Philibert Audebrand.
PARIS.--Le Nouveau Théâtre de la Porte-Saint-Martin.
NOS GRAVURES
L'astronome Donati
L'année dernière, à pareille époque, j'assistais à l'inauguration du nouvel observatoire de Florence, établi sur la colline d'Arcetri par les soins de Donati. C'était une fête tout intellectuelle, qui se passait sur la colline même où Galilée a vécu si longtemps, et d'où il a répandu sur le monde la lumière de l'astronomie régénérée. Mais par un de ces douloureux caprices du destin, le fondateur de ce nouvel établissement scientifique devait précisément manquer à la fête. La veille même de l'inauguration, je venais de le quitter sain et sauf au palais Pitti, lorsqu'en descendant l'escalier du musée il fit un faux pas et se brisa la jambe! L'inauguration se passa sans lui, et après la cérémonie nous lui portâmes à signer le parchemin, revêtu de la signature de tous les astronomes présents, italiens et étrangers, qui devait être enterré dans les fondations du nouvel édifice. Du moins espérait-il que, délivré des conséquences de cet accident, il pourrait installer lui-même son nouvel observatoire dans les conditions tracées par lui-même, et le munir principalement des instruments nécessaires à l'astronomie physique, dont les rapides progrès resteront la gloire de notre siècle. Hélas! la mort vient de le surprendre, presque subitement, et de l'enlever à l'âge de quarante-sept ans, dans la force de l'âge.
L'ASTRONOME DONATI.
Désigné par son gouvernement pour représenter l'Italie au congrès des météorologistes de toutes les nations, qui s'est réuni à Vienne le 1er septembre, c'est dans cette ville qu'il prit les premiers germes du mal terrible qui devait l'emporter. Parti souffrant, lorsque le congrès eût terminé ses séances, il négligea de se soigner, fit en trente-six heures le trajet de Vienne à Florence, pour laisser moins longtemps sans chef l'observatoire d'Arcetri, et le surlendemain de son retour, il était enlevé à l'affection et à l'estime de ses concitoyens par le choléra.
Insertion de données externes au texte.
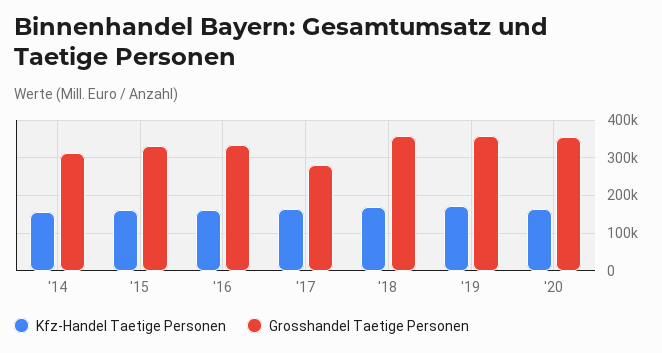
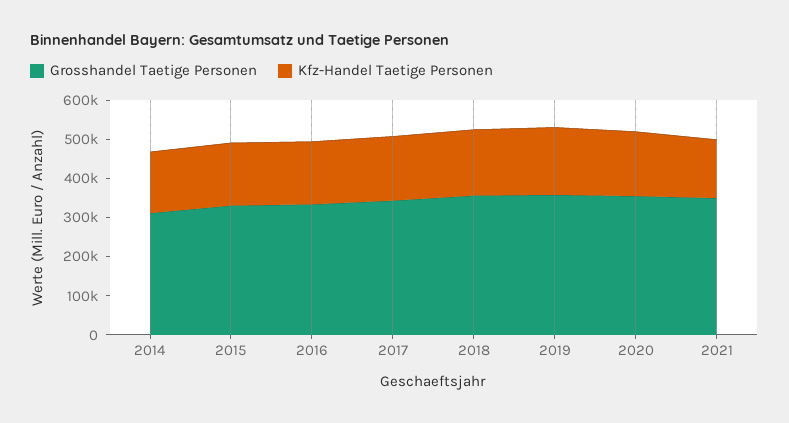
Grosshandel Taetige Personen, '17: 280000 -> 350000
Grosshandel Taetige Personen, 2021: none -> 350000
Kfz-Handel Taetige Personen, 2021: none -> 150000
Donati est surtout connu dans le monde par la comète qui porte son nom, par la grande comète de 1858, que toute l'Europe a admirée, et qui conservera dans les annales de l'astronomie le nom du patient observateur qui l'a découverte. Mais sa place restera marquée dans l'histoire des sciences par les progrès qu'il a su imprimer aux différentes branches de l'astronomie auxquelles il s'adonnait avec une prédilection toute particulière. L'analyse spectrale lui a dû une féconde impulsion. On sait que cette nouvelle branche de la science nous fait connaître la constitution chimique du soleil et des étoiles par l'examen de leur lumière: C'est par elle que nous avons su que l'astre du jour est entouré d'une atmosphère ardente dans le sein de laquelle brûlent les vapeurs métalliques du fer, du magnésium, du sodium, de l'hydrogène, etc., que telles étoiles offrent en prédominance le spectre de l'azote, d'autres celui du carbone, et que nous avons pu classer les astres du ciel par ordre de structure et de composition chimique, comme des échantillons de minéralogie. Or, dès 1860, Donati publiait dans le Nuovo Cimento, ses premiers travaux sur les raies des spectres stellaires. Il est donc un des premiers qui ait appliqué la spectroscopie aux questions célestes. Aussi, lorsque se fonda, en 1871, la célèbre Société des spectroscopistes italiens, il en fut dès le début un des membres les plus éminents, et le spectroscope à vingt-cinq prismes qu'il avait imaginé, et qui se trouve en ce moment à l'Exposition de Vienne, est un appareil très-remarquable. Cette Société des spectroscopistes fait le plus grand honneur à l'Italie, et, sous la direction du savant professeur Tacchini de Palerme, elle publie les plus curieux travaux qu'on ait jamais faits sur le soleil.